Alloeotomus gothicus

soort uit het geslacht Alloeotomus

Gotische blindwants (Alloeotomus gothicus) is een wants uit de familie van de blindwantsen (Miridae). De soort werd het eerst wetenschappelijk beschreven door Carl Fredrik Fallén in 1807.

Alloeotomus gothicus
Alloeotomus gothicus
Taxonomische indeling
Rijk:Animalia (Dieren)
Stam:Arthropoda (Geleedpotigen)
Klasse:Insecta (Insecten)
Orde:Hemiptera (Halfvleugeligen)
Onderorde:Heteroptera (Wantsen)
Familie:Miridae (Blindwantsen)
Geslacht:Alloeotomus
Fieber, 1858
Soort
Alloeotomus gothicus
(Fallén, 1807)
Afbeeldingen op Wikimedia Commons Wikimedia Commons
Portaal  Portaalicoon   Biologie
Insecten

Uiterlijk

bewerken

De licht doorschijnende oranjebruin tot bruine wants is als volwassen dier macropteer (langvleugelig) en kan 5 tot 6 mm lang worden.
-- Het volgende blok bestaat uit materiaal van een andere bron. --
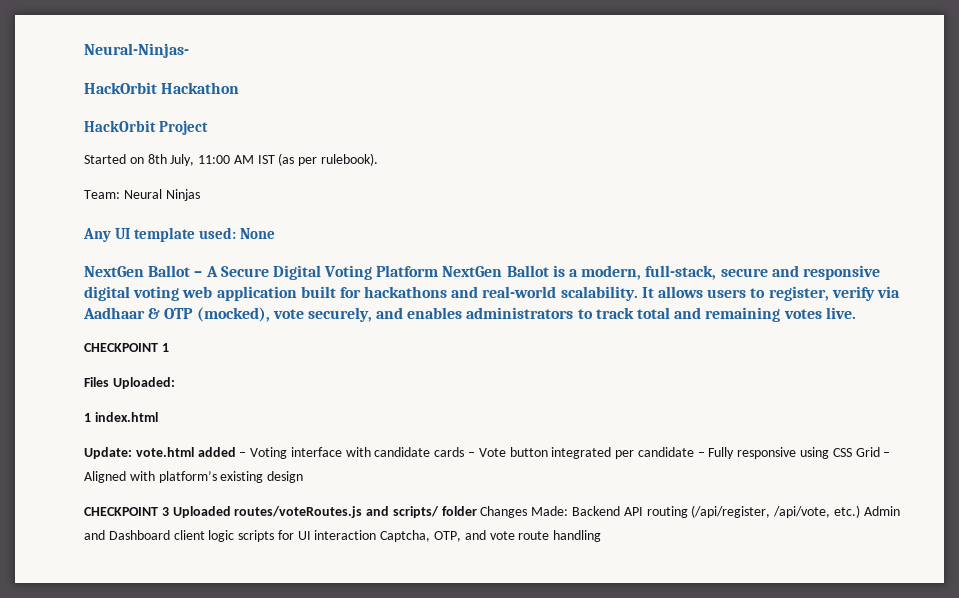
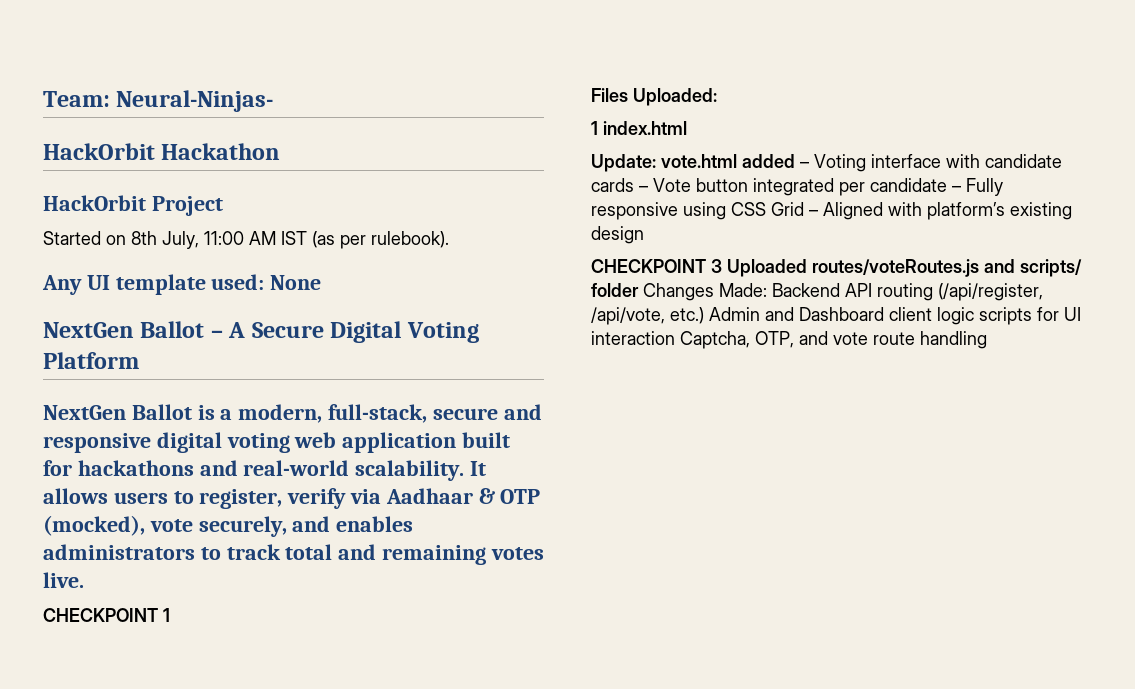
- Neural-Ninjas-
+ Team: Neural-Ninjas-
- Team: Neural Ninjas
- NextGen Ballot – A Secure Digital Voting Platform NextGen Ballot is a modern, full-stack, secure and responsive digital voting web application built for hackathons and real-world scalability.
+ NextGen Ballot – A Secure Digital Voting Platform
+ NextGen Ballot is a modern, full-stack, secure and responsive digital voting web application built for hackathons and real-world scalability.

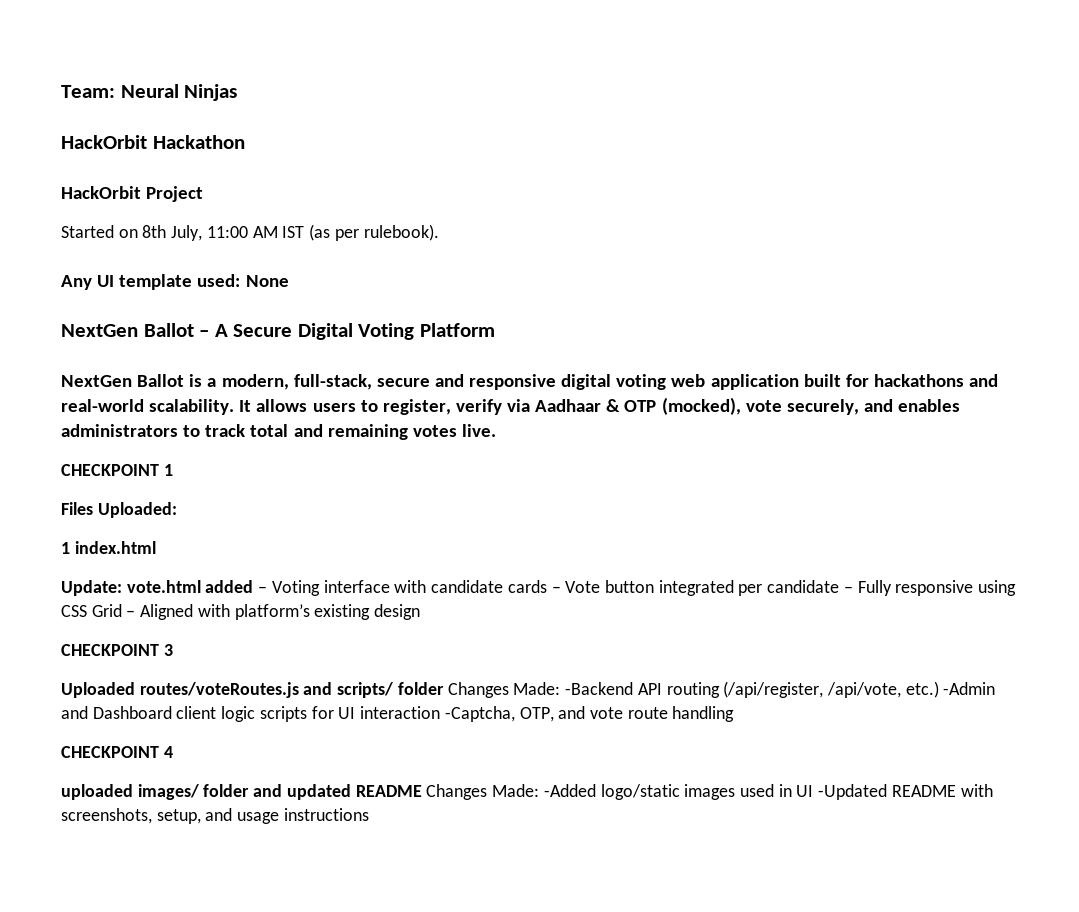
- Team: Neural-Ninjas-
+ Team: Neural Ninjas
- CHECKPOINT 3 Uploaded routes/voteRoutes.js and scripts/ folder Changes Made: Backend API routing (/api/register, /api/vote, etc.) Admin and Dashboard client logic scripts for UI interaction Captcha, OTP, and vote route handling
+ CHECKPOINT 3
+ Uploaded routes/voteRoutes.js and scripts/ folder Changes Made: -Backend API routing (/api/register, /api/vote, etc.) -Admin and Dashboard client logic scripts for UI interaction -Captcha, OTP, and vote route handling
+ CHECKPOINT 4
+ uploaded images/ folder and updated README Changes Made: -Added logo/static images used in UI -Updated README with screenshots, setup, and usage instructions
Het grijze doorzichtige deel van de vleugels heeft donkere ronde vlekjes en op het niet doorzichtige gedeelte van de vleugels zijn deze vlekjes bruin of donkeroranje van kleur. De rand van het achterlijf (connexivum) steekt meestal iets onder de vleugels uit en is afwisselend licht en donker geblokt. Het schildje (scutellum) heeft lichte hoekpunten en het halsschild (pronotum) heeft een lichte achterrand. Het halsschild, de voorvleugels, de poten en de antennes zijn bedekt met lange lichte rechtopstaande haren. De wants lijkt sterk op Alloeotomus germanicus. De afstand tussen de ogen en de beharing van de achterschenen en het tweede antennesegment zijn echter verschillend bij deze twee soorten. Alloeotomus germanicus is meestal ook iets groter dan Alloeotomus gothicus.

Leefwijze

bewerken

Ze leven in diverse biotopen zoals heide, bossen en tuinen waar ze te vinden zijn op dennen (Pinus), voornamelijk grove den (Pinus sylvestris). Ze eten van de bloemen van de den en vullen dit aan met bladluizen en insecteneitjes. De soort kent een generatie per jaar en in gunstige omstandigheden mogelijk een tweede generatie. Ze overwinteren als eitje en de volwassen dieren zijn van juli tot in november waar te nemen.

Leefgebied

bewerken

De soort komt voor in het Palearctisch gebied en is in Nederland vrij algemeen, met uitzondering van Zeeland, Groningen, de waddeneilanden en Flevoland.